As I read through a load of books for my comprehensive exams I have found three different justifications for reading the Bible figurally. The first and least dealt with in the last two or three hundred years is the ontological approach, which, in believing that all effects bear the mark of their cause, teaches that all created things bear the mark of their Creator. Origen, Augustine, and Maximus are the classic examples of this kind of reading, Aquinas and Wyclif are good Medieval exponents, and the Hutchensonians, the early Tractarians, and my man Lionel Thornton are good modern exemplars.
Second, there is the more modern turn to the Biblical author who intentionally fashions a figure in accordance with the conventions of a particular genre. Charles Gore is a good example for this category, and indeed most orthodox Anglicans in the twentieth century held some version of his views on authorial intended figures.

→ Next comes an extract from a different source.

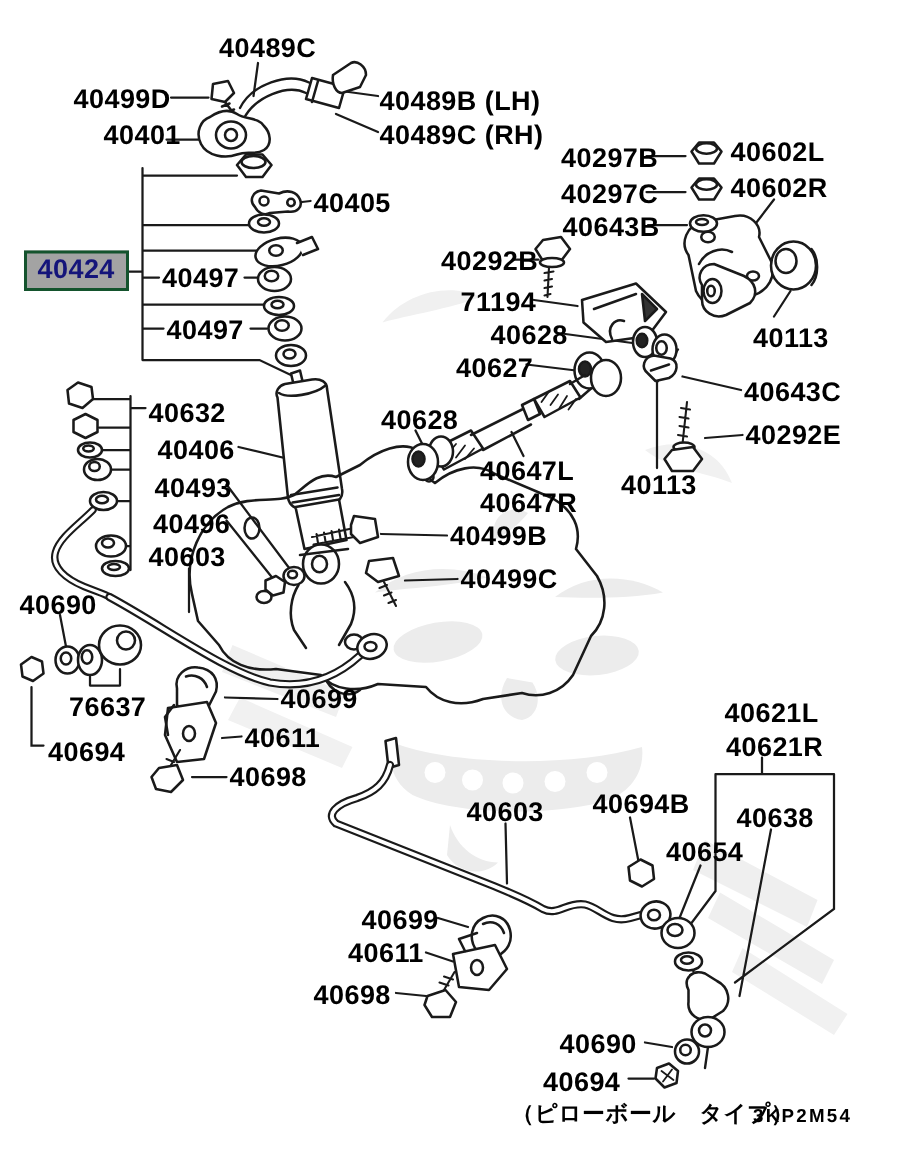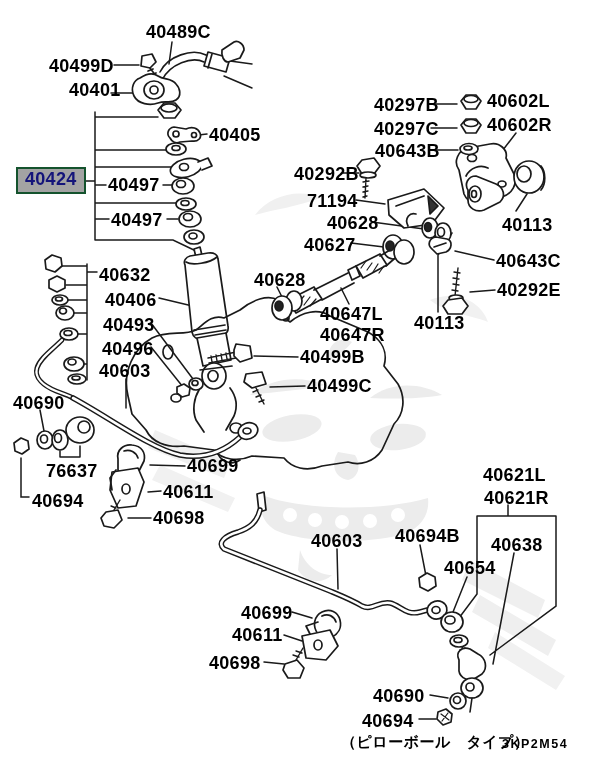"40489B (LH)" div.label { html: none -> <div>40489B (LH)</div> }
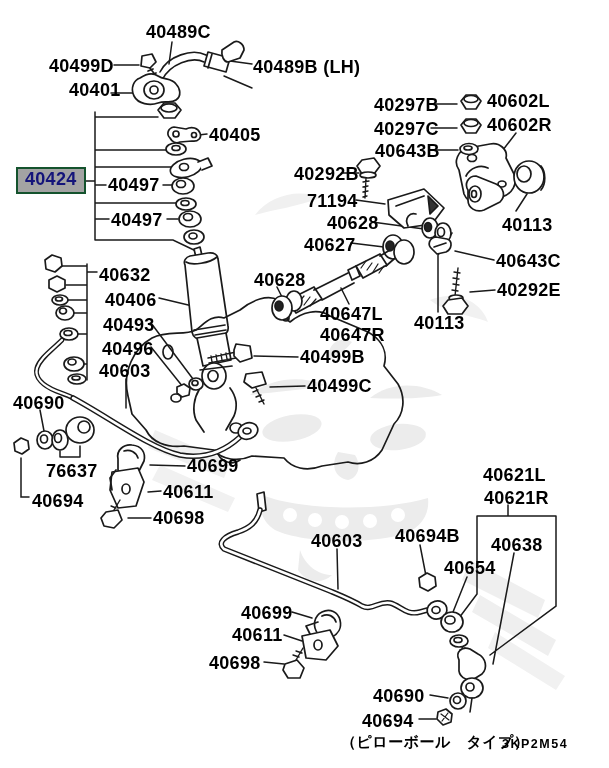"40489C (RH)" div.label { html: none -> <div>40489C (RH)</div> }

Finally there is Gabriel Hebert's liturgical justification for figuration. For, we read the Psalms in the community, and if we assume they have relevance for us, then we are going to have to spiritually apply them to ourselves. And not just us, but Jesus himself did this in the synagogue. This might be a more specific example of another explanatory framework for the Gospel's figuralism, namely, that Jesus and the Apostles just reinterpreted and reapplied images that were floating about in Israel (both Austin Farrar and N.T. Wright are good examples of this approach). I'm not much into this latter more general "reinterpretation" view. It seems a little embarrassed with bluntly proclaiming that Jesus fulfilled the OT. Still, the more specific liturgical application of the Psalms to new settings does seem to have something to it. (Perhaps this liturgical approach is just a sub-category of the previous genre approach. I don't claim that these are hard and fast divisions; they all hold to some degree or another.)
It is a bit tangential, but I wanted to get to another point in order to ask a Christological question. There has been a on-going debate among theologians about whether the whole of the Psalter prophetically applies to Jesus or not. Because Jesus was not a sinner, it is alleged that those Psalms that speak of the Psalmist's sin and repentance could not have applied to him. One could take an ontological approach (as I like to) and observe that Biblical words are God's words--the Psalms of repentance included, and Jesus is God, so the Psalms of repentance are Jesus' words of repentance (traditionally understood in a vicarious way). The other approach is simply to ask whether Jesus would have recited these Psalms in the synagogue. Is it realistic to think that when everyone else was reciting Psalm 51 that he would be silent? Or that he would speak some of the sentences and then abruptly stop at others within the same Psalm? I think this is silly. If he did recite them, then we obviously need a doctrine of accommodation to say in what way he could have truthfully said them. But this is to do rather traditional figural exegesis.